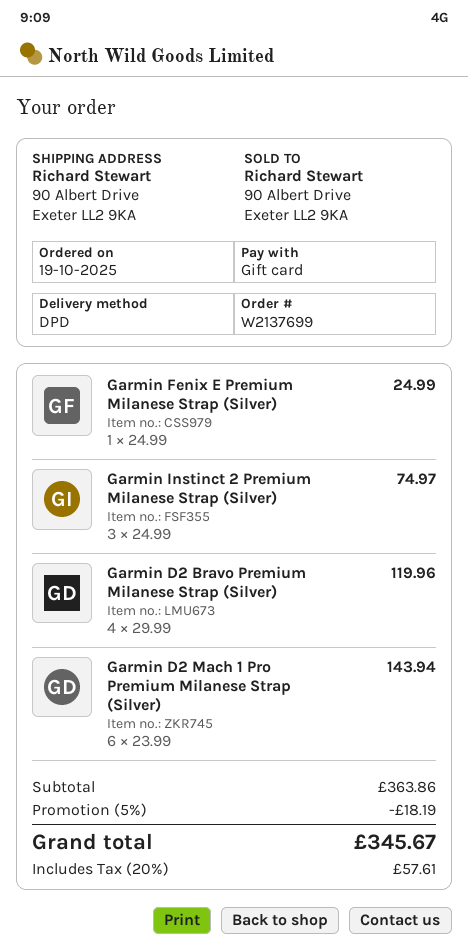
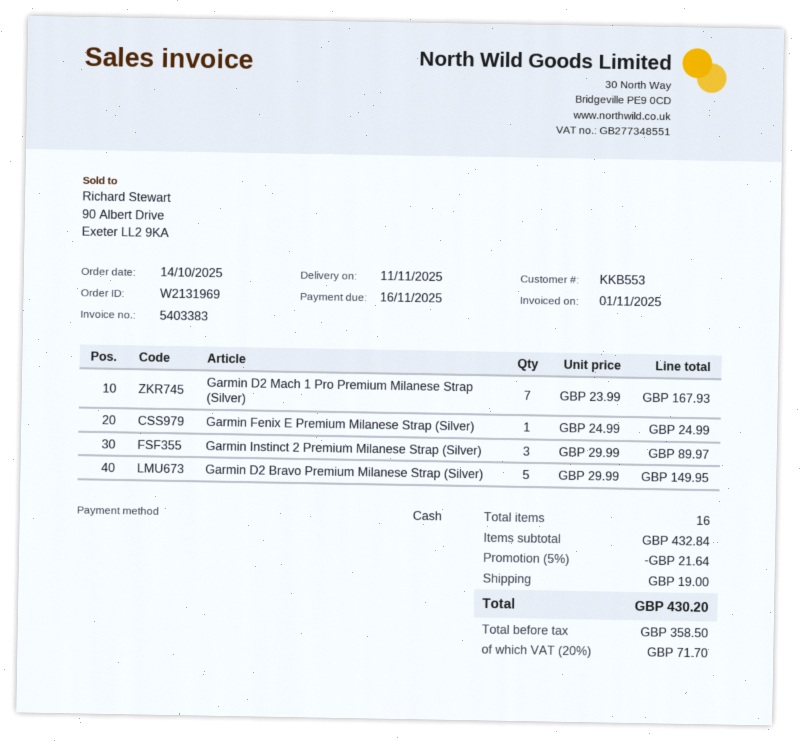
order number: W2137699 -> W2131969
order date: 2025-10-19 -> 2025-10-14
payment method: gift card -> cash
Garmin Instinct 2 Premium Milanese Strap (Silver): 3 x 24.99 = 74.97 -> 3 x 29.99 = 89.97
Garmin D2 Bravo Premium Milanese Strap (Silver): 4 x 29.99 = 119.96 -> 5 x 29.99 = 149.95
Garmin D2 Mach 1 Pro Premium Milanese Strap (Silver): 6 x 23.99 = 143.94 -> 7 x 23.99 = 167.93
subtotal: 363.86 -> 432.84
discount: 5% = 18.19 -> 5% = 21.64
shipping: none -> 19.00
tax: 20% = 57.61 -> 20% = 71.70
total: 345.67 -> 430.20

★ ★ ★ ★ ★

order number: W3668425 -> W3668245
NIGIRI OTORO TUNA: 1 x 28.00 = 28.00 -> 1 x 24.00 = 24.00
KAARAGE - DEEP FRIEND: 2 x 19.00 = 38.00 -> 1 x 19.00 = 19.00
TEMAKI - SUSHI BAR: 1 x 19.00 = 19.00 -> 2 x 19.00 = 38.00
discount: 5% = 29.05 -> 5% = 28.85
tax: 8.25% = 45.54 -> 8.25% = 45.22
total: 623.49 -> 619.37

★ ★ ★ ★ ★

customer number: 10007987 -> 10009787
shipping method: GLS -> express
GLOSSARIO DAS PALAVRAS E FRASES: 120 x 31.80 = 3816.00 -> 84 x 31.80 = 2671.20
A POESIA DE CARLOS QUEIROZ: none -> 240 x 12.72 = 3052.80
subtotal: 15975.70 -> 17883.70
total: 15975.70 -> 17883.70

★ ★ ★ ★ ★

WHAT IS NEEDED: Determine the number of lines in the entries above where the string "shipping" appears. Answer with the number alone.

OUTPUT BELOW: 2